All of this stems from the fear of tomorrow. The fear of not having money…tomorrow. The fear of not being happy…tomorrow. The fear of missing a bill…tomorrow. The fear of something going wrong…tomorrow. The fear of losing it all…tomorrow. The fear of losing your job…tomorrow. The fear of not being able to afford that trip…tomorrow. Do you see what I’m getting at?

Tomorrow is scary.

But only because we want it to be.

Before you run off this post, muttering about how I don’t get it, trust me, I do. Hear me out.

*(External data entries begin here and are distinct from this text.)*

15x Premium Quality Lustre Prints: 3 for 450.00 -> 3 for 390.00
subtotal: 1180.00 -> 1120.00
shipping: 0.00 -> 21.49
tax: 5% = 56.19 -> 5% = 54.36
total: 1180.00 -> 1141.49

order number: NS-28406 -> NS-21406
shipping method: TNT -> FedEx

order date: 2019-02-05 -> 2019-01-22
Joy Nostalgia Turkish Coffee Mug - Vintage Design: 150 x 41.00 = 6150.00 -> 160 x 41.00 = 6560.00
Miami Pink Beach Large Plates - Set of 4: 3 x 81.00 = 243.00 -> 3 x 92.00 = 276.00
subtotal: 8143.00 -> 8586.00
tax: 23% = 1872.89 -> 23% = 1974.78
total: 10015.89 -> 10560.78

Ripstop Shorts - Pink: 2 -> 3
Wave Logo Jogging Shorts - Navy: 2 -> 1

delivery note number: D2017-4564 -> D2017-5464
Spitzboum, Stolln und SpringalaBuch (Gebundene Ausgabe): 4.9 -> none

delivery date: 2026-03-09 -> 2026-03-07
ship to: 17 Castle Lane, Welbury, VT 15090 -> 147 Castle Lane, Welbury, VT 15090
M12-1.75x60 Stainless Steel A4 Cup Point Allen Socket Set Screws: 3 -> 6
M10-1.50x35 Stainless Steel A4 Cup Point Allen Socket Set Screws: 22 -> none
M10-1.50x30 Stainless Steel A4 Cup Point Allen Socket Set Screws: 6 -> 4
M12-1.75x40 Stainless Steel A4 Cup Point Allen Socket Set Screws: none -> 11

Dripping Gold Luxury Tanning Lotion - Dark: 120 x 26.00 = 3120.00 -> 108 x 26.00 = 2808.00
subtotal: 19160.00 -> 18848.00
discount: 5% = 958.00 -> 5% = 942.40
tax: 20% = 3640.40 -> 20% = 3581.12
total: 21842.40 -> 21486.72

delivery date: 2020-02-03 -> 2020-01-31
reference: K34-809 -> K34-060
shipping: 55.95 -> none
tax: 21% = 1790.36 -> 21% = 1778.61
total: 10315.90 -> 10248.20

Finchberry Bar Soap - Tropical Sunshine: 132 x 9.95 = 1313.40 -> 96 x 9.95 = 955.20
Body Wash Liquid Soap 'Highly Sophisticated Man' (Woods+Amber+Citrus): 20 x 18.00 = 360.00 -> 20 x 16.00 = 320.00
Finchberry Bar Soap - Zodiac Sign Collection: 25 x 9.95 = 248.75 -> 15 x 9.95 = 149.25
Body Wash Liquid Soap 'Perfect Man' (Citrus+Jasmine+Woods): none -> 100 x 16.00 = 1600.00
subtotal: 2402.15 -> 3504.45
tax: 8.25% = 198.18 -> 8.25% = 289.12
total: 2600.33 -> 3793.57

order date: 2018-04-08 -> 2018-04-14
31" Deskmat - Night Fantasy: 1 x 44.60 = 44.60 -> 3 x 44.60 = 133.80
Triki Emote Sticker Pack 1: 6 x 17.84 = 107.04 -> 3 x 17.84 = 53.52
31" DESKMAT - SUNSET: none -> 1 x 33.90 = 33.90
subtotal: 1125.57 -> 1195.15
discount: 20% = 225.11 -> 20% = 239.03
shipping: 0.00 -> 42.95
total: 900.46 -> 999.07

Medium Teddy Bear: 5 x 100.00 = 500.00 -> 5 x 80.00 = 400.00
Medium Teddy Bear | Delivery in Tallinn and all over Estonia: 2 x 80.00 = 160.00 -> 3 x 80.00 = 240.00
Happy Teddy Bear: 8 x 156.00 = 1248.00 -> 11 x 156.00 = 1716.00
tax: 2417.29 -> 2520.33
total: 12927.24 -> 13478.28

Tomorrow is scary because that’s what we choose. That’s what we want. There’s a simple reason why, too. (How bout them apples?) Negativity is easy to predict and to project. If I walk into tomorrow thinking, no…convinced that it’s going to be awful, I’m going to lose money, I’m going to miss a bill, I’m going to be upset, then IF I have a terrible day I can say, “See? I knew this would happen.” And I might even feel better about it. The bad might not seem as bad since I worried about it yesterday. Since I thought tomorrow would be awful, and it turned out to be, I justified my negative prediction. So, this means I get to keep thinking tomorrow will be awful. If TODAY was awful, well gee. Just think about what tomorrow might be!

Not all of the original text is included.